WORK TO COMPLETE: Extract the whole listing as it stands. Do not include the pictures.

LISTED ENTRIES:
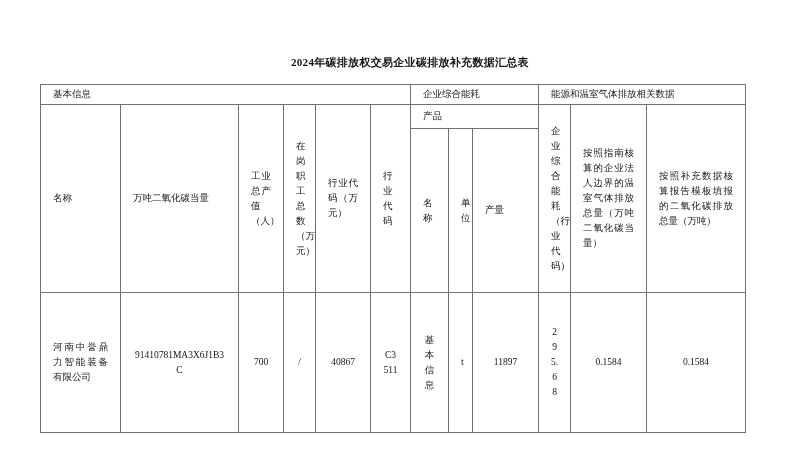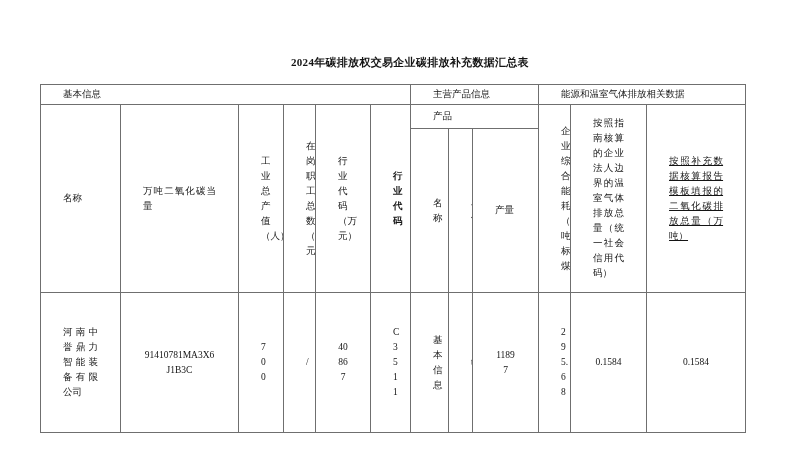--- a/index.html
+++ b/index.html
@@ -38,7 +38,7 @@
     border: 1px solid #6f6f6f;
     font-size: 9.5px;
     line-height: 15px;
-    padding: 2px 22px;
+    padding: 2px 12px;
     vertical-align: middle;
     overflow: hidden;
     word-break: break-all;

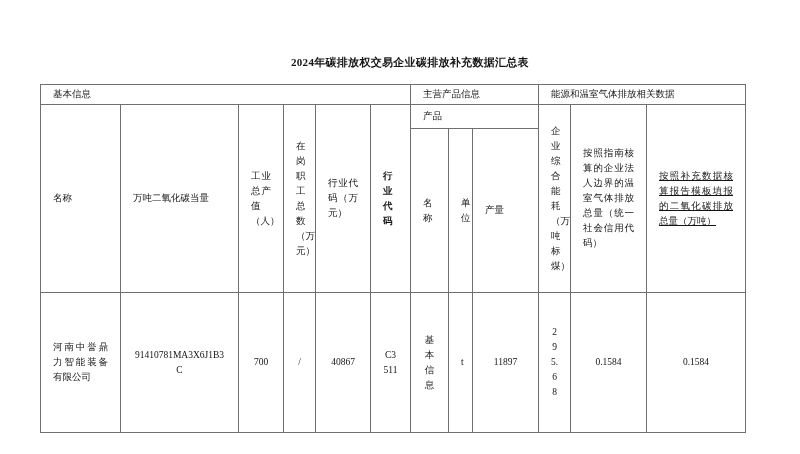--- a/index.html
+++ b/index.html
@@ -92,7 +92,7 @@
     <tbody>
         <tr class="r1">
       <td class="sec" colspan="6">基本信息</td>
-      <td class="sec" colspan="3">主营产品信息</td>
+      <td class="sec" colspan="3">企业综合能耗</td>
       <td class="sec" colspan="3">能源和温室气体排放相关数据</td>
     </tr>
 

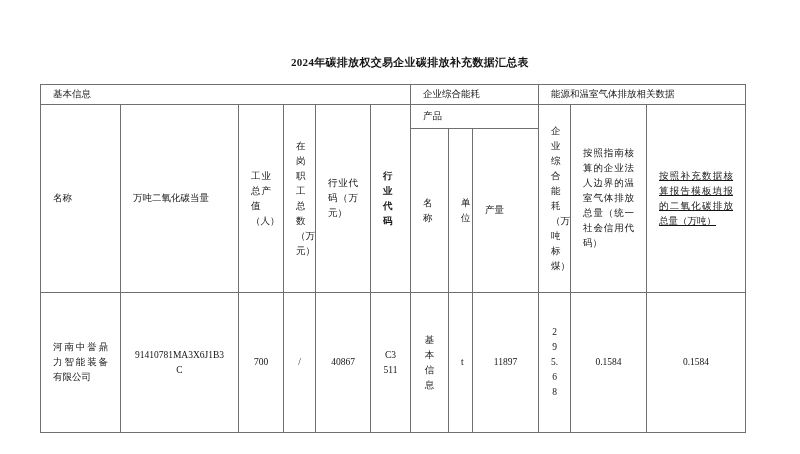--- a/index.html
+++ b/index.html
@@ -104,7 +104,7 @@
       <td class="hdr c5h" rowspan="2">行业代码（万元）</td>
       <td class="hdr c6h" rowspan="2">行业代码</td>
       <td class="sec" colspan="3">产品</td>
-      <td class="hdr c10h" rowspan="2">企业综合能耗（万吨标煤）</td>
+      <td class="hdr c10h" rowspan="2">企业综合能耗（行业代码）</td>
       <td class="hdr c11h" rowspan="2">按照指南核算的企业法人边界的温室气体排放总量（统一社会信用代码）</td>
       <td class="hdr c12h" rowspan="2">按照补充数据核算报告模板填报的二氧化碳排放总量（万吨）</td>
     </tr>

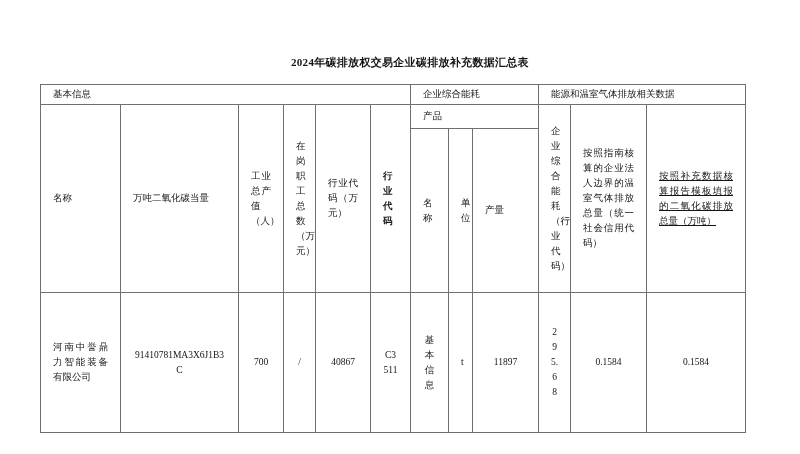--- a/index.html
+++ b/index.html
@@ -105,7 +105,7 @@
       <td class="hdr c6h" rowspan="2">行业代码</td>
       <td class="sec" colspan="3">产品</td>
       <td class="hdr c10h" rowspan="2">企业综合能耗（行业代码）</td>
-      <td class="hdr c11h" rowspan="2">按照指南核算的企业法人边界的温室气体排放总量（统一社会信用代码）</td>
+      <td class="hdr c11h" rowspan="2">按照指南核算的企业法人边界的温室气体排放总量（万吨二氧化碳当量）</td>
       <td class="hdr c12h" rowspan="2">按照补充数据核算报告模板填报的二氧化碳排放总量（万吨）</td>
     </tr>
 

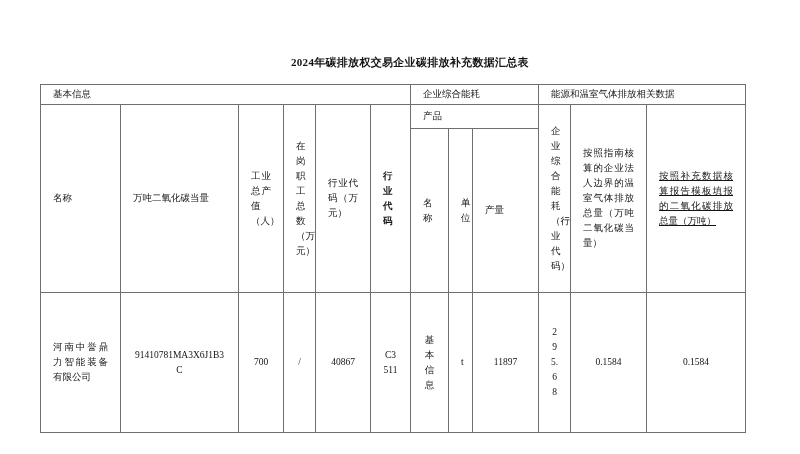--- a/index.html
+++ b/index.html
@@ -50,7 +50,7 @@
   td.sec { text-align: left; }
   td.hdr { text-align: justify; }
   td.c5h  { padding: 2px 7px; }
-  td.c6h  { padding: 2px 8px; font-weight: bold; }
+  td.c6h  { padding: 2px 8px; }
   td.c10h { padding: 2px 7px; }
   td.c11h { padding: 2px 6px; }
   td.c12h { padding: 2px 10px; text-decoration: underline; }

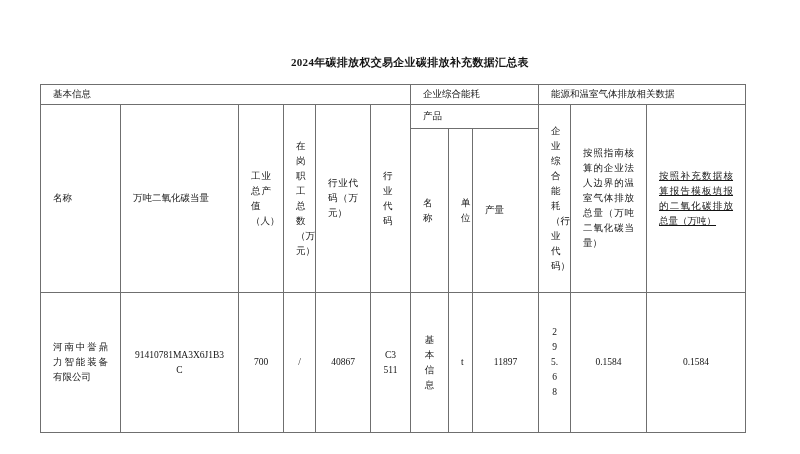--- a/index.html
+++ b/index.html
@@ -53,7 +53,7 @@
   td.c6h  { padding: 2px 8px; }
   td.c10h { padding: 2px 7px; }
   td.c11h { padding: 2px 6px; }
-  td.c12h { padding: 2px 10px; text-decoration: underline; }
+  td.c12h { padding: 2px 10px; }
   td.dc {
     text-align: center;
     font-size: 10.5px;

PROBLEM SOLUTION:
--- a/index.html
+++ b/index.html
@@ -38,7 +38,7 @@
     border: 1px solid #6f6f6f;
     font-size: 9.5px;
     line-height: 15px;
-    padding: 2px 22px;
+    padding: 2px 12px;
     vertical-align: middle;
     overflow: hidden;
     word-break: break-all;

--- a/index.html
+++ b/index.html
@@ -92,7 +92,7 @@
     <tbody>
         <tr class="r1">
       <td class="sec" colspan="6">基本信息</td>
-      <td class="sec" colspan="3">主营产品信息</td>
+      <td class="sec" colspan="3">企业综合能耗</td>
       <td class="sec" colspan="3">能源和温室气体排放相关数据</td>
     </tr>
 

--- a/index.html
+++ b/index.html
@@ -104,7 +104,7 @@
       <td class="hdr c5h" rowspan="2">行业代码（万元）</td>
       <td class="hdr c6h" rowspan="2">行业代码</td>
       <td class="sec" colspan="3">产品</td>
-      <td class="hdr c10h" rowspan="2">企业综合能耗（万吨标煤）</td>
+      <td class="hdr c10h" rowspan="2">企业综合能耗（行业代码）</td>
       <td class="hdr c11h" rowspan="2">按照指南核算的企业法人边界的温室气体排放总量（统一社会信用代码）</td>
       <td class="hdr c12h" rowspan="2">按照补充数据核算报告模板填报的二氧化碳排放总量（万吨）</td>
     </tr>

--- a/index.html
+++ b/index.html
@@ -105,7 +105,7 @@
       <td class="hdr c6h" rowspan="2">行业代码</td>
       <td class="sec" colspan="3">产品</td>
       <td class="hdr c10h" rowspan="2">企业综合能耗（行业代码）</td>
-      <td class="hdr c11h" rowspan="2">按照指南核算的企业法人边界的温室气体排放总量（统一社会信用代码）</td>
+      <td class="hdr c11h" rowspan="2">按照指南核算的企业法人边界的温室气体排放总量（万吨二氧化碳当量）</td>
       <td class="hdr c12h" rowspan="2">按照补充数据核算报告模板填报的二氧化碳排放总量（万吨）</td>
     </tr>
 

--- a/index.html
+++ b/index.html
@@ -50,7 +50,7 @@
   td.sec { text-align: left; }
   td.hdr { text-align: justify; }
   td.c5h  { padding: 2px 7px; }
-  td.c6h  { padding: 2px 8px; font-weight: bold; }
+  td.c6h  { padding: 2px 8px; }
   td.c10h { padding: 2px 7px; }
   td.c11h { padding: 2px 6px; }
   td.c12h { padding: 2px 10px; text-decoration: underline; }

--- a/index.html
+++ b/index.html
@@ -53,7 +53,7 @@
   td.c6h  { padding: 2px 8px; }
   td.c10h { padding: 2px 7px; }
   td.c11h { padding: 2px 6px; }
-  td.c12h { padding: 2px 10px; text-decoration: underline; }
+  td.c12h { padding: 2px 10px; }
   td.dc {
     text-align: center;
     font-size: 10.5px;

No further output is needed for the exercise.